▶ _Exercise objective_
The lines of the records that include "Baguettes" should all be copied.
[Exercise data — start]
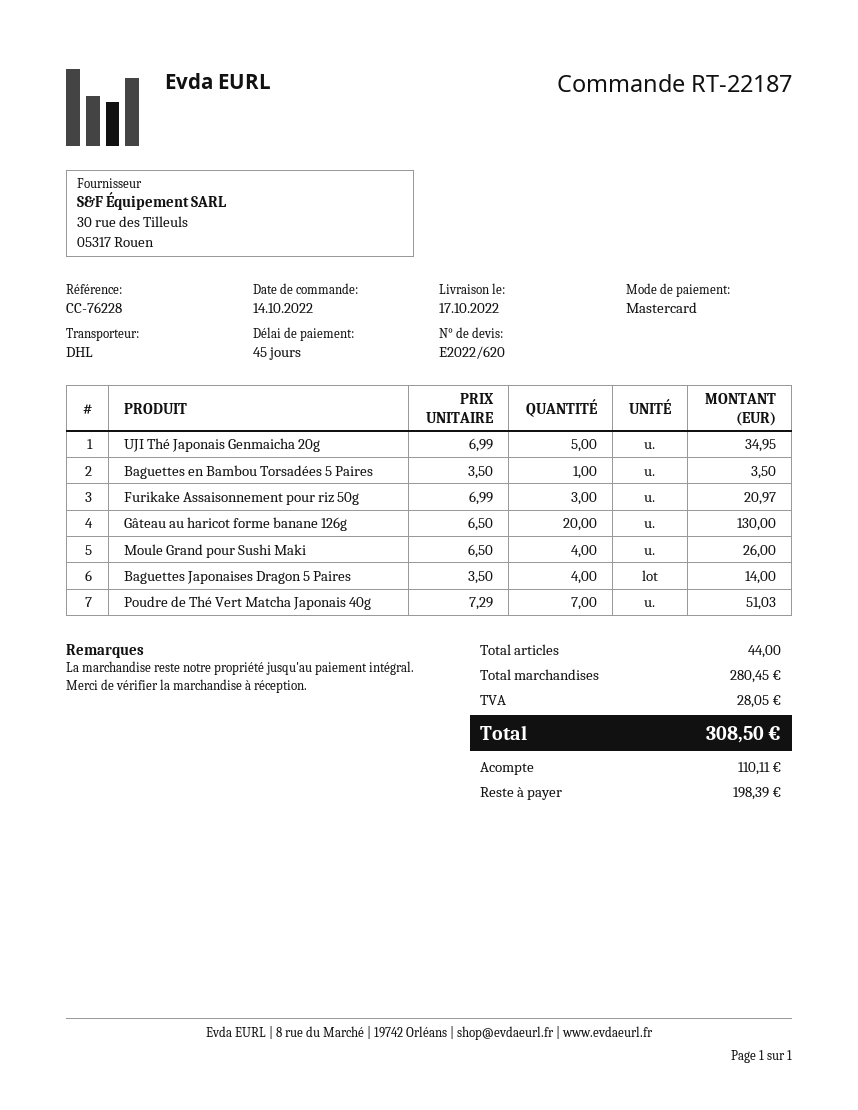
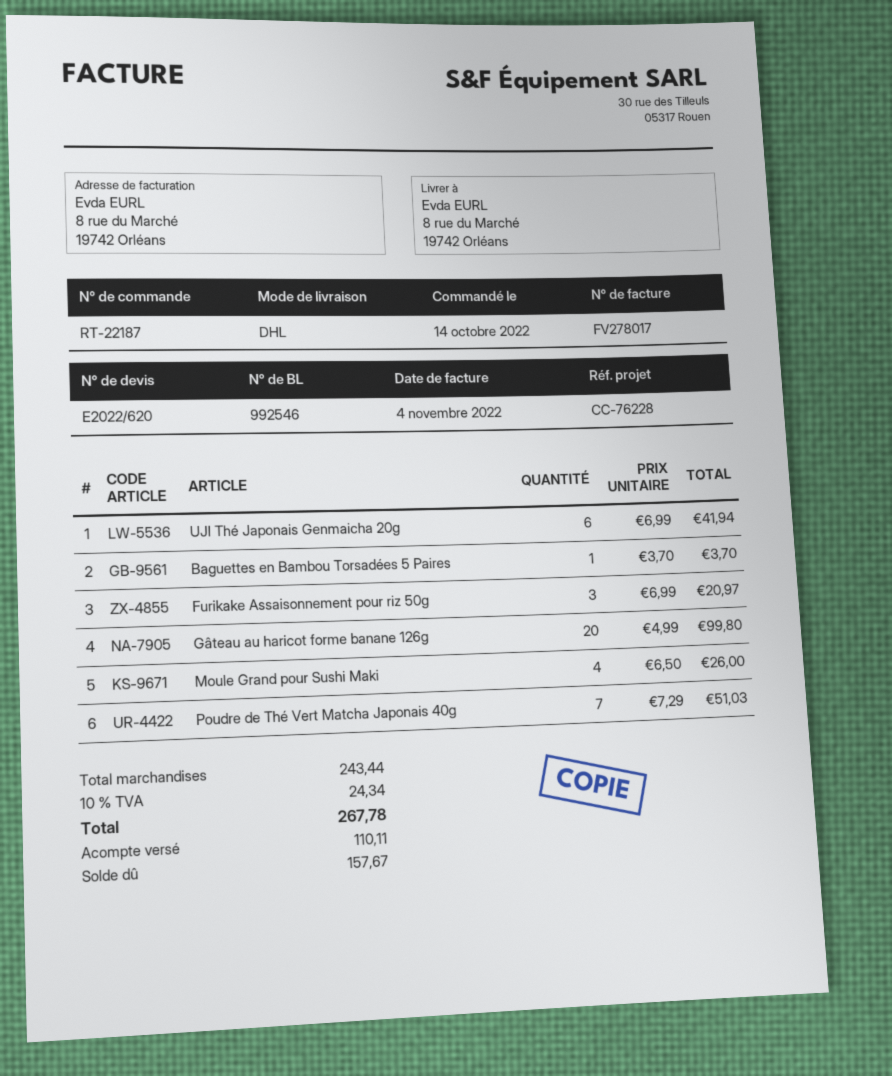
UJI Thé Japonais Genmaicha 20g: 5 x 6.99 = 34.95 -> 6 x 6.99 = 41.94
Baguettes en Bambou Torsadées 5 Paires: 1 x 3.50 = 3.50 -> 1 x 3.70 = 3.70
Gâteau au haricot forme banane 126g: 20 x 6.50 = 130.00 -> 20 x 4.99 = 99.80
Baguettes Japonaises Dragon 5 Paires: 4 x 3.50 = 14.00 -> none
subtotal: 280.45 -> 243.44
tax: 28.05 -> 24.34
total: 308.50 -> 267.78
balance: 198.39 -> 157.67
[Exercise data — finish]
▶ _Exercise answer_
Baguettes en Bambou Torsadées 5 Paires: 1 x 3.50 = 3.50 -> 1 x 3.70 = 3.70
Baguettes Japonaises Dragon 5 Paires: 4 x 3.50 = 14.00 -> none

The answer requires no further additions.